Task objective: Once you reach the line containing "- The radii", write out that line and every remaining line of the records exactly.

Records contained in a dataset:

────

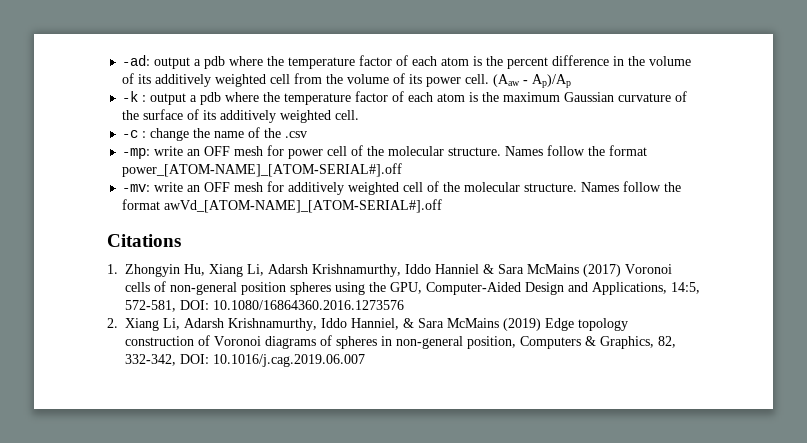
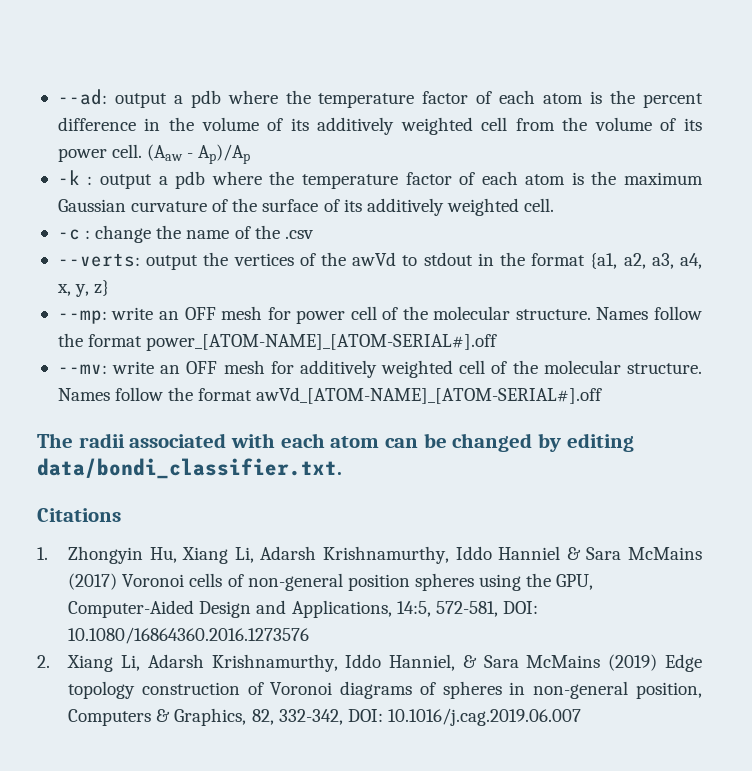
- -ad: output a pdb where the temperature factor of each atom is the percent difference in the volume of its additively weighted cell from the volume of its power cell.
+ --ad: output a pdb where the temperature factor of each atom is the percent difference in the volume of its additively weighted cell from the volume of its power cell.
- -mp: write an OFF mesh for power cell of the molecular structure.
+ --verts: output the vertices of the awVd to stdout in the format {a1, a2, a3, a4, x, y, z}
+ --mp: write an OFF mesh for power cell of the molecular structure.
- -mv: write an OFF mesh for additively weighted cell of the molecular structure.
+ --mv: write an OFF mesh for additively weighted cell of the molecular structure.
+ The radii associated with each atom can be changed by editing data/bondi_classifier.txt.

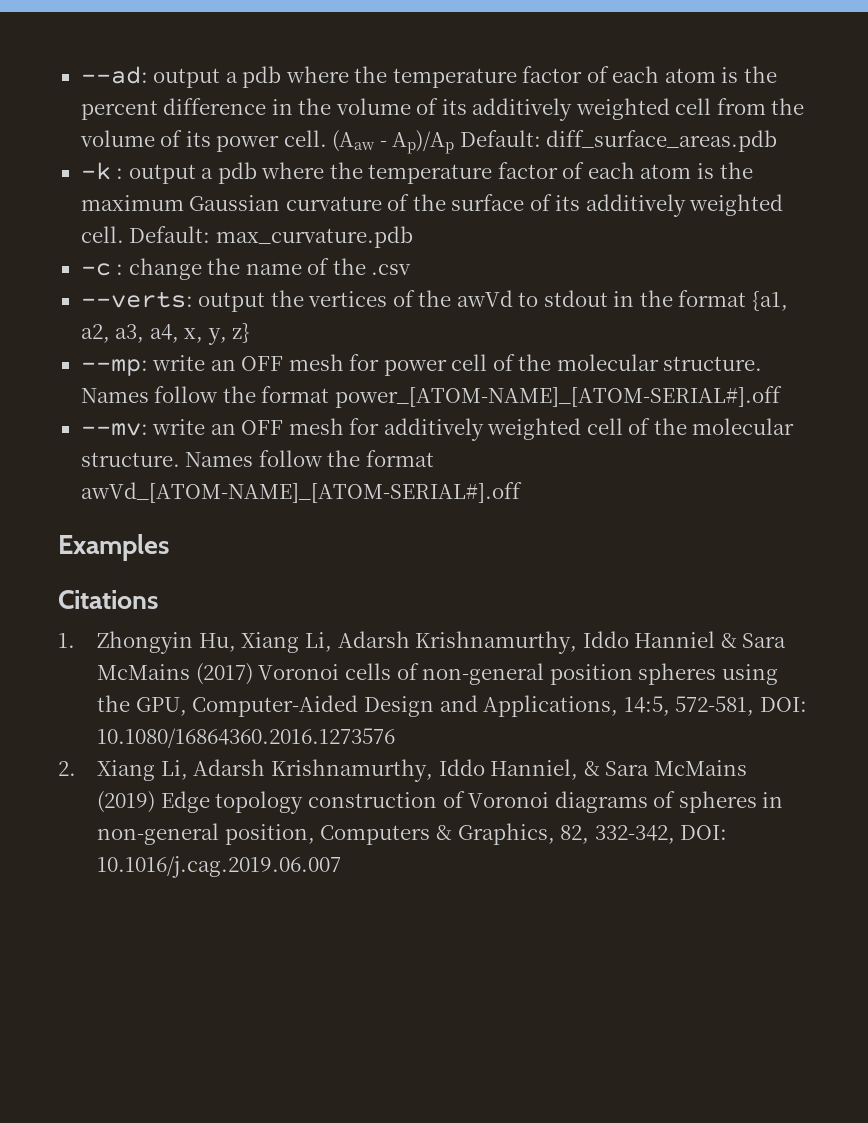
- (Aaw - Ap)/Ap
+ (Aaw - Ap)/Ap Default: diff_surface_areas.pdb
+ Default: max_curvature.pdb
- The radii associated with each atom can be changed by editing data/bondi_classifier.txt.
+ Examples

────

Expected answer:
- The radii associated with each atom can be changed by editing data/bondi_classifier.txt.
+ Examples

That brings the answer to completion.